学习算法在未知类别上的表现如何尚不明确,并且此类数据的投影可能不正确。 而这正是 GZSL 通过将已知和未知数据合并为训练集来发挥重要作用的地方。
但是,学习方法与上面描述的方法不同。 生成对抗网络 (GAN) 和变分自动编码器 (VAE) 是该领域的突出技术。
零样本学习中的生成对抗网络 (GAN) 简要概述
GAN 由鉴别器和生成器网络组成。生成器的目标是创建虚假数据点,鉴别器则学习确定数据点是真实的还是虚假的。
AI 从业者使用这一概念将零样本学习视为缺失数据问题。
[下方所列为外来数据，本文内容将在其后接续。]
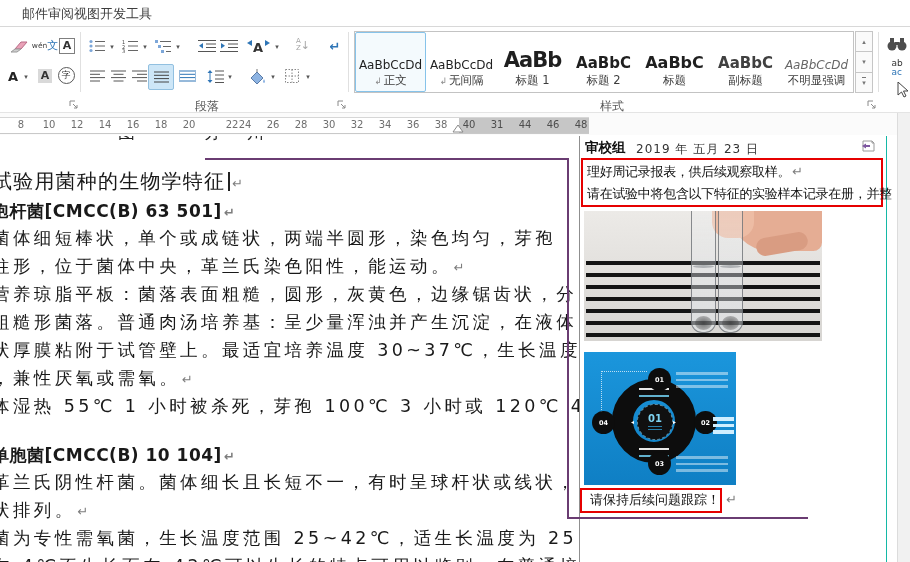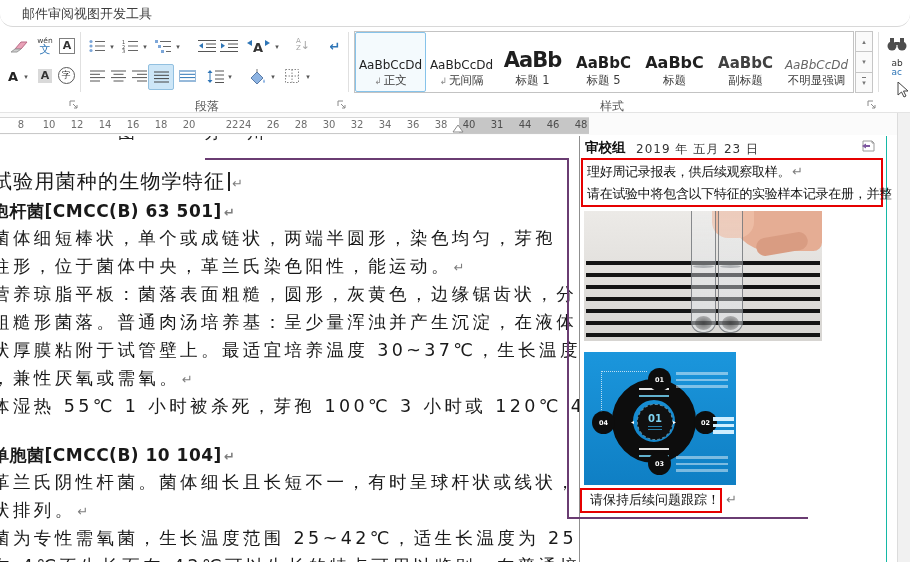"邮件审阅视图开发工具" .tabbar { border-radius: 13px -> none }
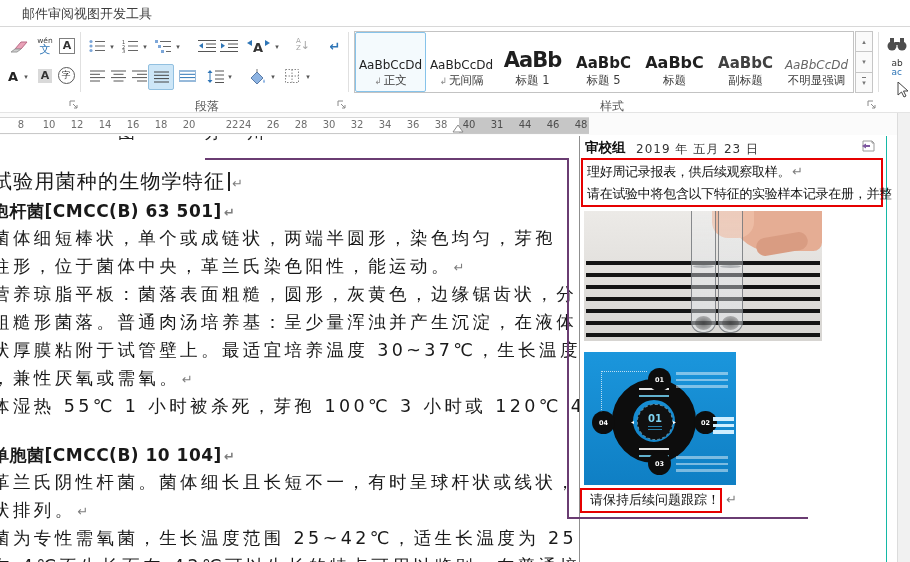"wén" .phonetic { flex-direction: column -> row }
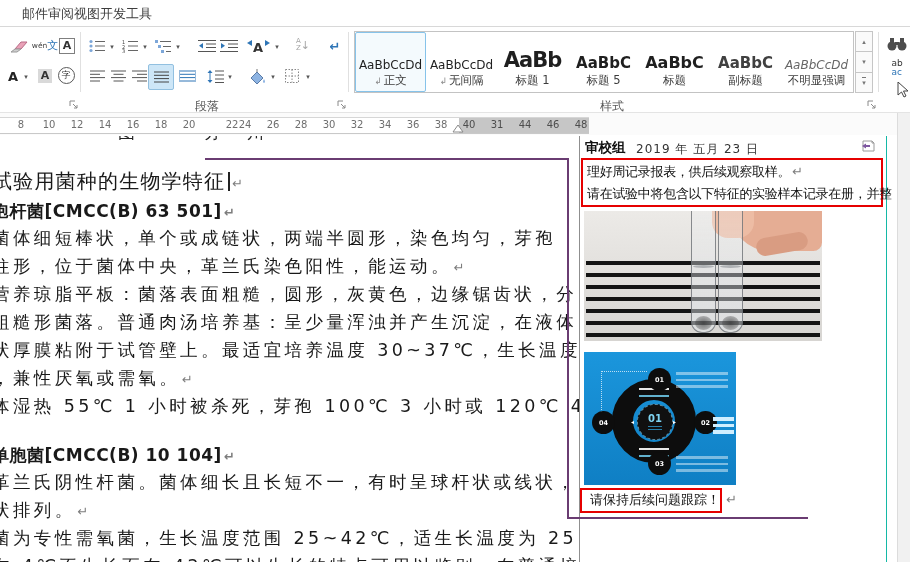"标题 5" span { text: 5 -> 2 }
下图显示了 ZSL 的典型 GAN 架构。
该架构的工作原理如下:
- 特征提取器将图像转换为 N 维向量。
- 相应的属性向量用于预训练生成器网络。
- 生成器网络的结果输出是合成的 N 维向量。
- 然后,鉴别器将比较这两个向量以查看哪一个是假的。
然后,您可以将未知类的语义嵌入或属性向量输入生成器,以合成具有相关类标签的假特征向量。 结合实际特征向量,您可以训练神经网络对已知和未知的嵌入类别进行分类,以实现更好的模型准确性。